WORK REQUIRED: What is needed is an exact copy of the records below, without the pictures.

(Front-end code edit data)
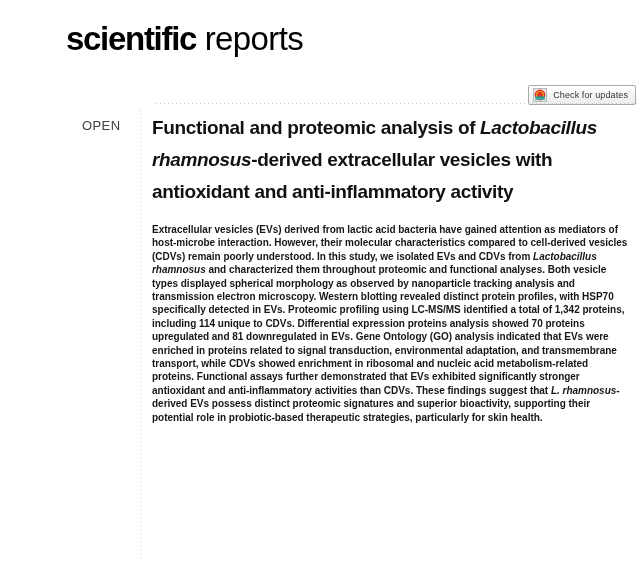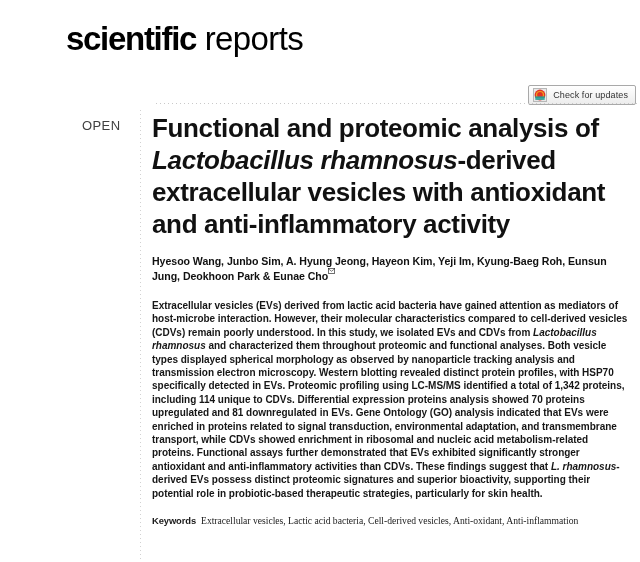"Functional and proteomic analysis of" .article-title { font-size: 26px -> 19px }
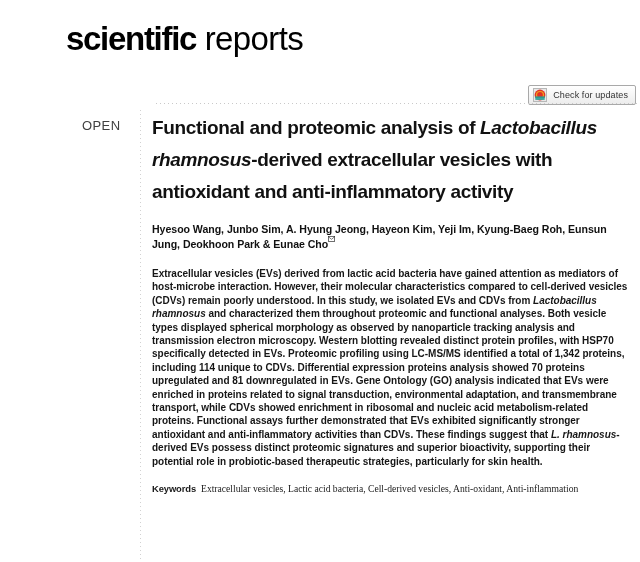"Hyesoo Wang, Junbo Sim, A." div.authors { html: <div><span>Hyesoo Wang, Junbo Sim, A. Hyung Jeong, Hayeon Kim, Yeji Im, Kyung-Baeg Roh, Eunsun Jung, Deokhoon Park &amp; Eunae Cho</span><span><svg> <rect></rect> <path></path> </svg></span></div> -> none }
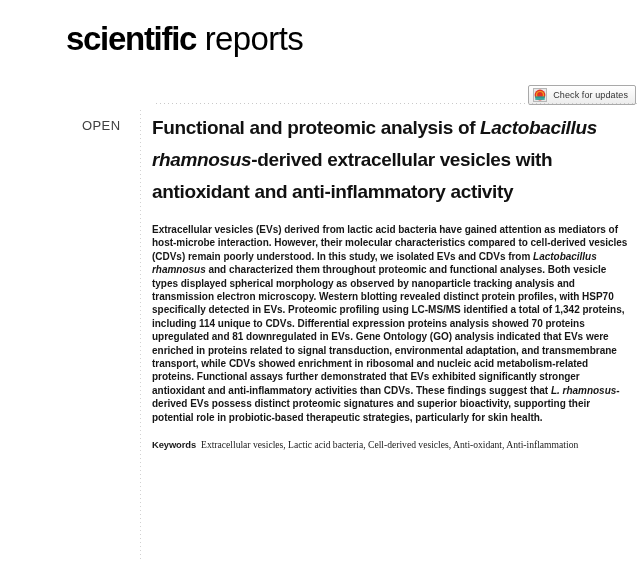"Keywords Extracellular vesicles, Lactic" div.keywords { html: <div><span>Keywords</span><span>Extracellular vesicles, Lactic acid bacteria, Cell-derived vesicles, Anti-oxidant, Anti-inflammation</span></div> -> none }
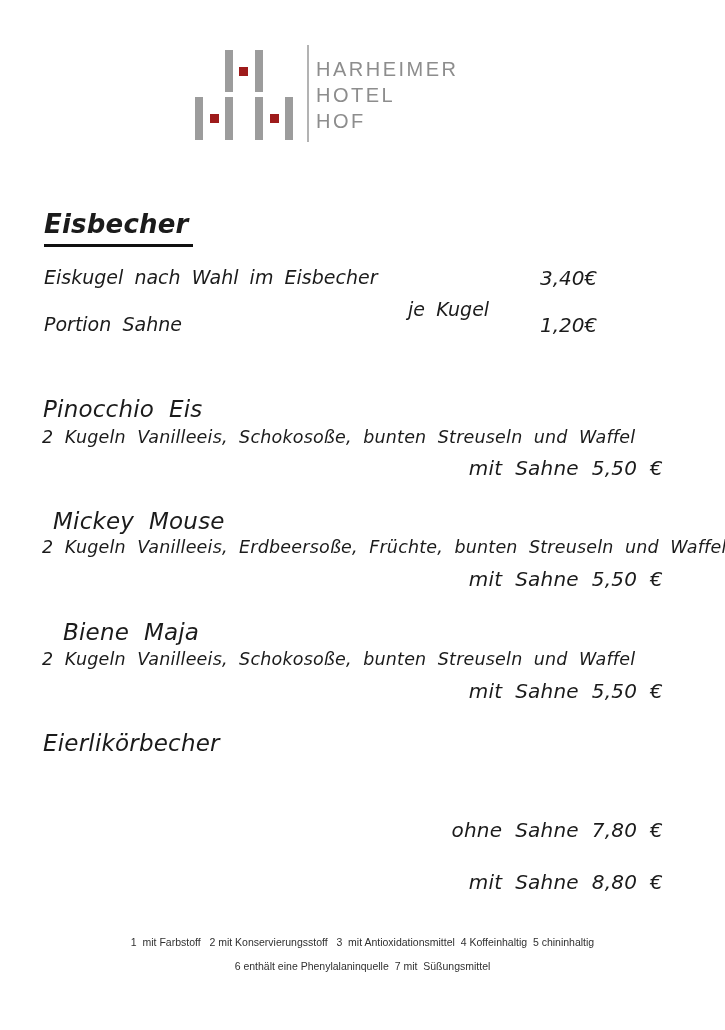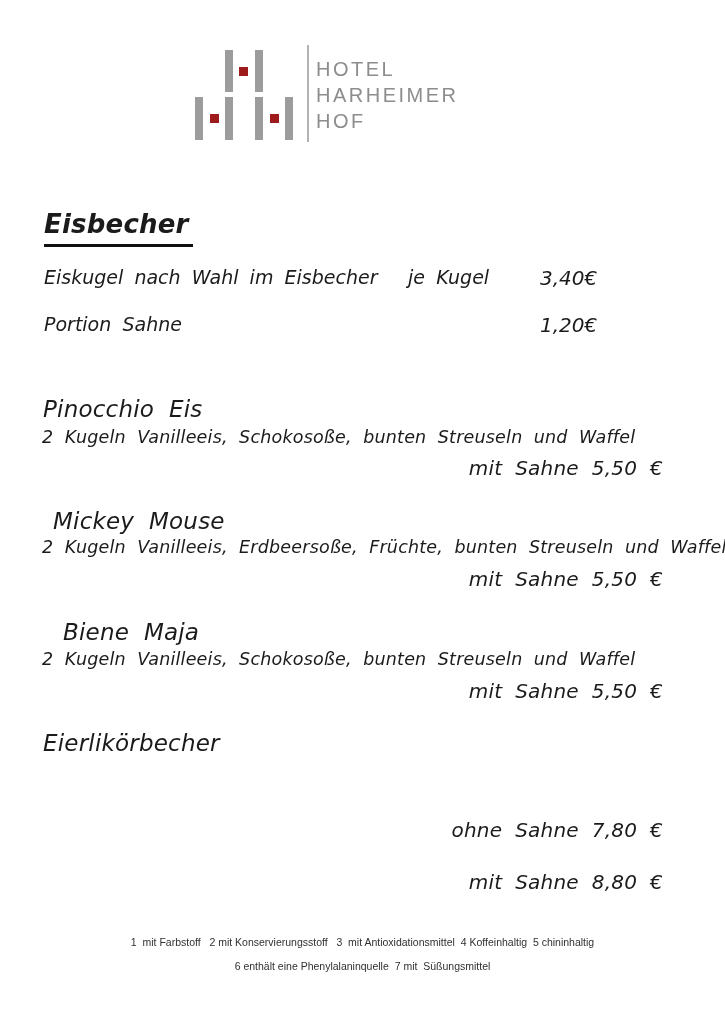"HOTEL" div { order: before "HARHEIMER" -> after "HARHEIMER" }
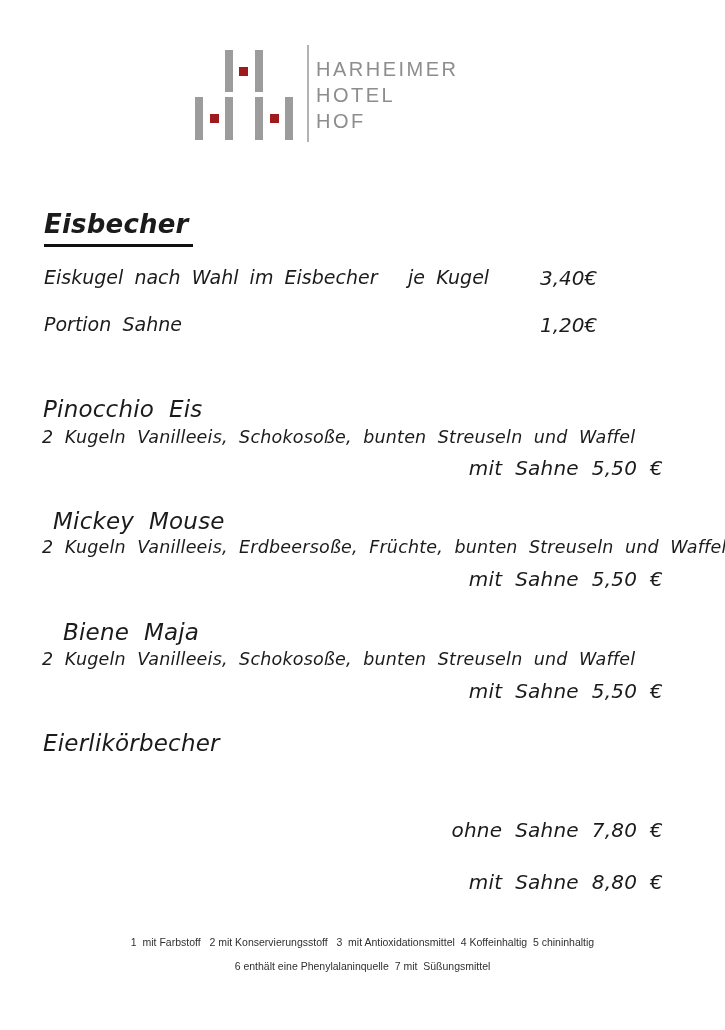"je Kugel" .row .unit { margin-top: none -> 32px }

FINAL ANSWER:
"Functional and proteomic analysis of" .article-title { font-size: 26px -> 19px }
"Hyesoo Wang, Junbo Sim, A." div.authors { html: <div><span>Hyesoo Wang, Junbo Sim, A. Hyung Jeong, Hayeon Kim, Yeji Im, Kyung-Baeg Roh, Eunsun Jung, Deokhoon Park &amp; Eunae Cho</span><span><svg> <rect></rect> <path></path> </svg></span></div> -> none }
"Keywords Extracellular vesicles, Lactic" div.keywords { html: <div><span>Keywords</span><span>Extracellular vesicles, Lactic acid bacteria, Cell-derived vesicles, Anti-oxidant, Anti-inflammation</span></div> -> none }
"HOTEL" div { order: before "HARHEIMER" -> after "HARHEIMER" }
"je Kugel" .row .unit { margin-top: none -> 32px }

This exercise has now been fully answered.